After pondering for a bit he decided to set a test for them. He went to a room in his house and placed a small wooden block on top of the shoji, the sliding door through which the room was entered. When the door was slid open, the block would fall and strike the person in the door.

He called his youngest son to him first. This son was a swordsman. He constantly practiced. He was fast, precise and deadly.

This son came to the room and slid open the door. The block fell and hit him. The son’s sword was out of his scabbard and the block was in two pieces an instant after that.

The old samurai stood up, enraged. “Get out of this house!” he shouted. “You are disowned. You will never be worthy of the sword! You do not know what it means to be samurai and you never will be!”

The old man replaced the block and called his middle son to him. This son spent a great deal of time on sword play, but it was not his only interest. He made some, small effort to study other things as well.

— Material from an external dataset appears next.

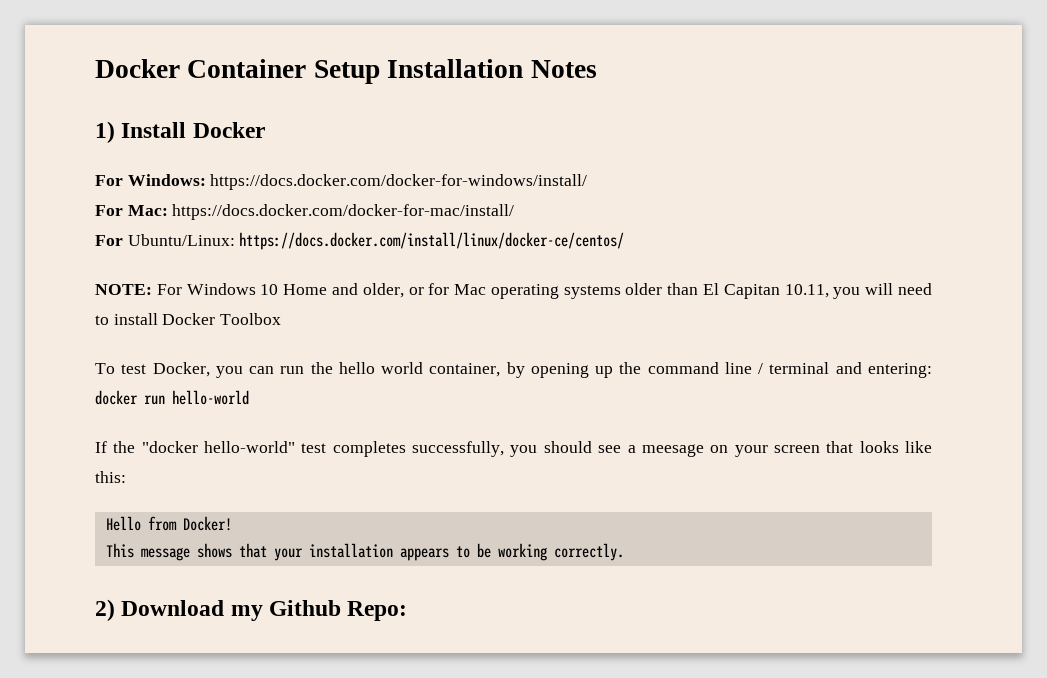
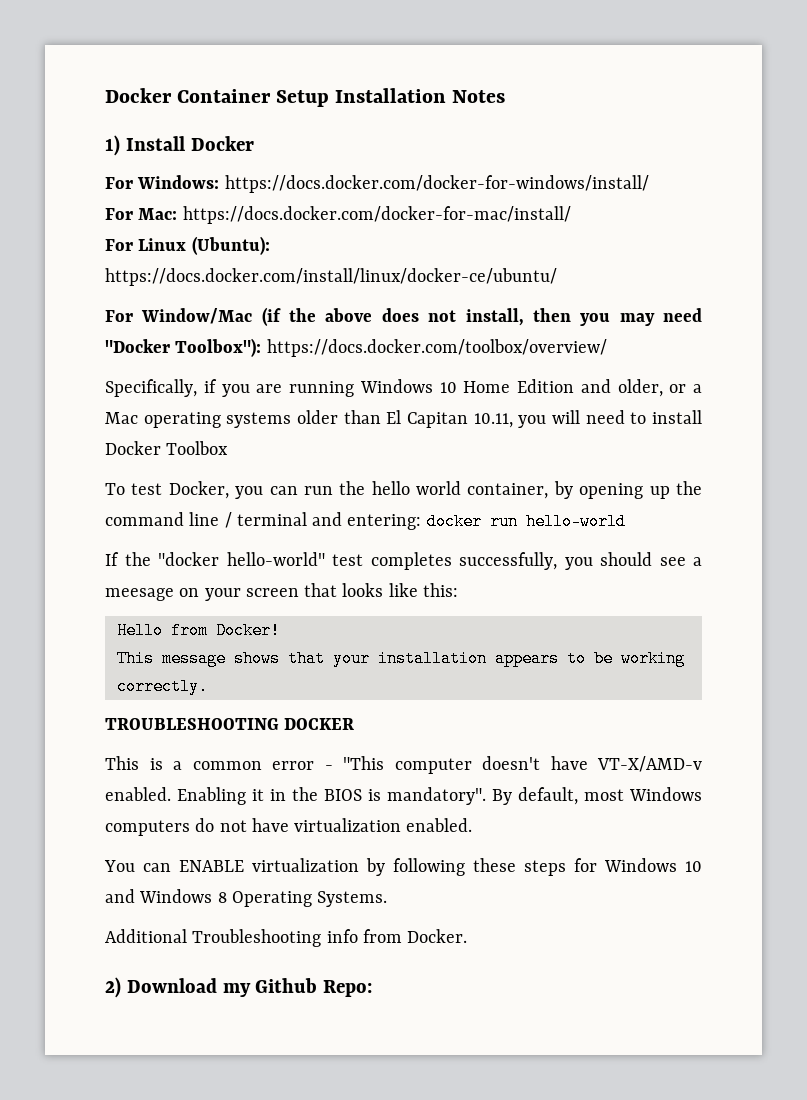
[127,232,625,250] [95,284,182,295] Ubuntu/Linux: https://docs.docker.com/install/linux/docker-ce/centos/ // NOTE: For -> [138,236,270,255] [105,268,557,286] [105,307,703,326] [105,338,607,357] [105,379,354,397] Linux (Ubuntu): https://docs.docker.com/install/linux/docker-ce/ubuntu/ // For Window/Mac (if the above does not install, then you may need "Docker Toolbox"): https://docs.docker.com/toolbox/overview/ // Specifically, if you are running
(328, 289) none -> [517,379,574,393] Edition
[428,283,450,295] for -> [693,384,702,393] a
(624, 552) none -> [105,718,355,730] [105,756,702,774] [105,787,702,805] [105,818,473,836] [104,858,702,876] [105,889,388,907] [105,929,468,947] // TROUBLESHOOTING DOCKER // This is a common error - "This computer doesn't have VT-X/AMD-v enabled. Enabling it in the BIOS is mandatory". By default, most Windows computers do not have virtualization enabled. // You can ENABLE virtualization by following these steps for Windows 10 and Windows 8 Operating Systems. // Additional Troubleshooting info from Docker.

The middle son came to the door and slid it open, with the expected result. This son, however, caught the block before it hit the ground. He then bowed to the old samurai and asked, “You wish to see me, father?”

“I did,” the old man replied, “and I have discovered you are not yet worthy of the family sword. I can see that some day you will be though.”

The block was replaced yet again and the old man called for his oldest son. This son spent some time on swordplay but it was only one of many subjects that he studied.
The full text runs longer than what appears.